Colonel Ghengis McTwatt of the 21st EOD Big Bangs Battalion told a reporter from the Warmongers Gazette that he was quitting as bomb disposal work had become bogged down due the mandate of compliance with the EUSSR’s latest HSE Risk Assessment procedures.
“Believe me, the entire shebang has got dangerous with a capital D due asinine HSE regulations and now there’s far too much pressure on the Army to produce more bomb-disposal specialists for Afghan deployment to replace all the ones that are getting blown up each week.”
“The recruitment offices are hard pressed to source the usual self-harming suicidal types that normally step up for this kind of work and we’re not allowed to go round recruiting volunteers from prisons and lunatic asylums any more.”
“It hasn’t helped matters that anti-war protesters have been adding graffiti to our recruitment posters bearing the message that ‘the definition of a volunteer is someone who has totally misunderstood the question put to them.”

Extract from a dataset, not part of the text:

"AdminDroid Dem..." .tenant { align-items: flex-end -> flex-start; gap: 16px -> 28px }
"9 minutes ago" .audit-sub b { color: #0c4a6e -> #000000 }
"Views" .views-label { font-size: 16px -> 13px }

The Daily Shitraker defence correspondent Candida Titwank writes that the resignation is in part motivated by fears that pressures on the Army to comply with the latest EUSSR ‘Warfare for Dummies’ manual and attached HSE regulations on how to fight the threats from roadside bombs has led to soldiers being sent to the front line with less training and relying on the risk assessment forms – instanced by such instructions as: Has it gone bang yet? Is there smoke coming out of it? Have you tried throwing stones at it - poking it with a long stick – or kicking it?
Colonel McTwatt further commented “The last batch of recruits they sent us were a transfer mix from the 14th Scallies & Asbo Regiment’s Hopscotch team who had no idea what bomb disposal entailed. Private Lenny Scrunt was actually observed stood over a suitcase-sized IED bomb in Bellend Province and hitting it with a claw hammer while shouting “Fer fuck’s sake go effin’ bang yer useless piece of Taliban shit!” when it must have heard him and did precisely that.”
In response, and perhaps too a ’cover-your-arse’ move, the new Libservative Minister of Defence Liam Poxx told a reporter from the Body Bag Review that innovative steps were being taken to recruit more soldiers for IED disposal work.
“The Army has begun to offer £50,000 bonus payments to top bomb disposal soldiers willing to sign on for another tour of duty in Afghanistan and treble their risk of getting blown to bits in a bid to ease the manning pressures on the units already deployed.”
“Further to this I have commissioned a scheme inside Afghanistan with the UK Commander of NATO’s ‘Operation Enduring Genocide’ to start an advertising campaign to recruit members of the Taliban to our IED teams – and who better as they’re the one’s building and planting the nasty roadside bomb thingies.”
“They’re being offered an attractive package of tax-free salary in British pounds with an index-linked pension scheme and a flock of goats on completion of five years service.”
“I mean to say, three hot meals per day, a cosy barracks billet and running water – now that has got to be better than living in caves and having to wipe your arse with a bunch of thistles.”
Allergy warning: This article was written in a known propaganda-infested area and may contain traces of slight exaggeration, modest porkies and mis-spoken references.
Thought for the day: If a bear shits by the roadside will a bomb disposal squad come and poke it with a stick before they ‘scoop de poop’?